(Difference listings)
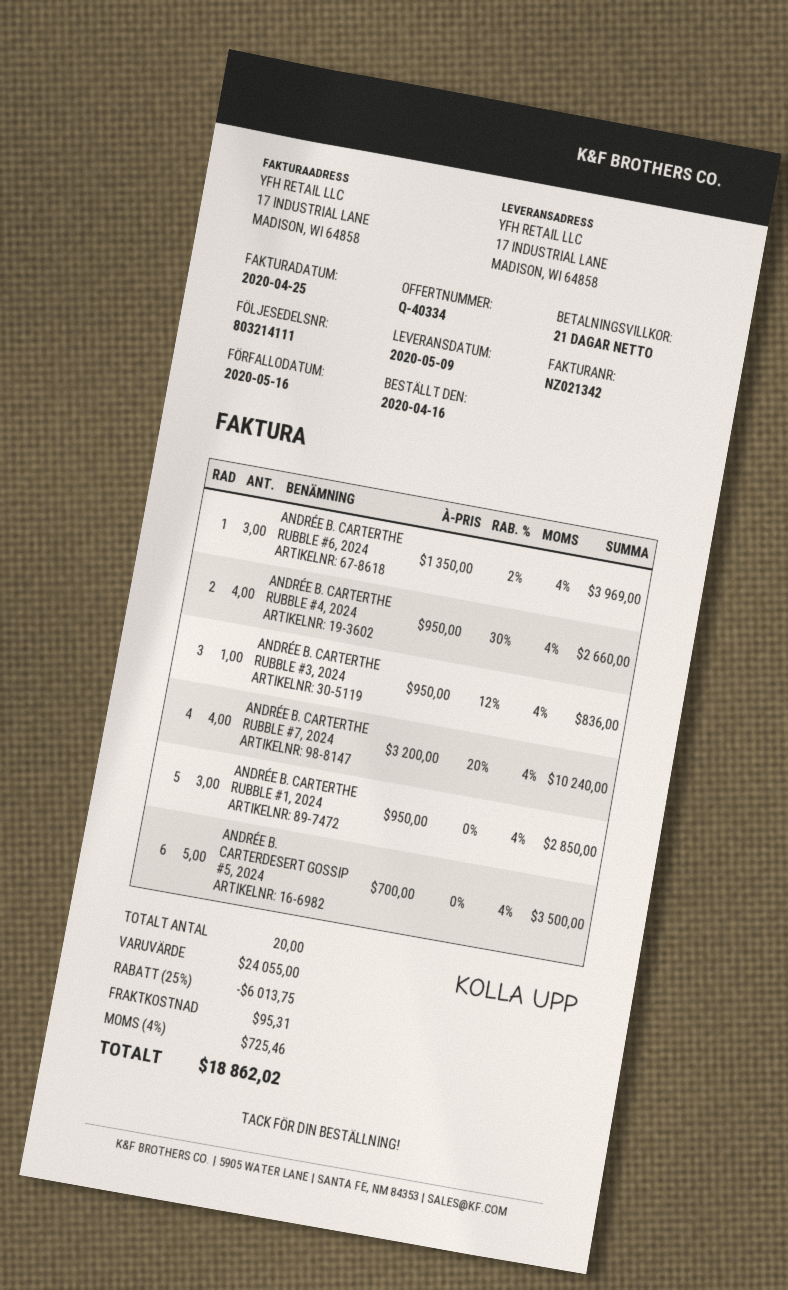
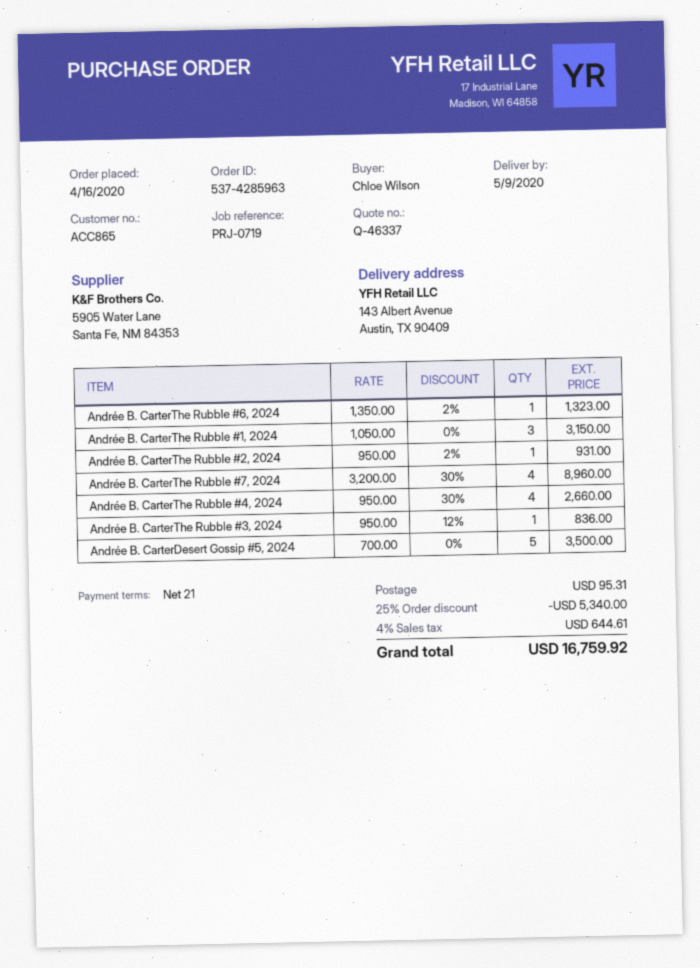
quote number: Q-40334 -> Q-46337
ship to: 17 INDUSTRIAL LANE, MADISON, WI 64858 -> 143 Albert Avenue, Austin, TX 90409
ANDRÉE B. CARTERTHE RUBBLE #6, 2024: 3 x 1350.00 - 2% = 3969.00 -> 1 x 1350.00 - 2% = 1323.00
ANDRÉE B. CARTERTHE RUBBLE #7, 2024: 4 x 3200.00 - 20% = 10240.00 -> 4 x 3200.00 - 30% = 8960.00
ANDRÉE B. CARTERTHE RUBBLE #1, 2024: 3 x 950.00 = 2850.00 -> 3 x 1050.00 = 3150.00
Andrée B. CarterThe Rubble #2, 2024: none -> 1 x 950.00 - 2% = 931.00
discount: 25% = 6013.75 -> 25% = 5340.00
tax: 4% = 725.46 -> 4% = 644.61
total: 18862.02 -> 16759.92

**Task description**
Write out each line of the data exactly; the images should be left out.

**Solution to this task**
quote number: Q-40334 -> Q-46337
ship to: 17 INDUSTRIAL LANE, MADISON, WI 64858 -> 143 Albert Avenue, Austin, TX 90409
ANDRÉE B. CARTERTHE RUBBLE #6, 2024: 3 x 1350.00 - 2% = 3969.00 -> 1 x 1350.00 - 2% = 1323.00
ANDRÉE B. CARTERTHE RUBBLE #7, 2024: 4 x 3200.00 - 20% = 10240.00 -> 4 x 3200.00 - 30% = 8960.00
ANDRÉE B. CARTERTHE RUBBLE #1, 2024: 3 x 950.00 = 2850.00 -> 3 x 1050.00 = 3150.00
Andrée B. CarterThe Rubble #2, 2024: none -> 1 x 950.00 - 2% = 931.00
discount: 25% = 6013.75 -> 25% = 5340.00
tax: 4% = 725.46 -> 4% = 644.61
total: 18862.02 -> 16759.92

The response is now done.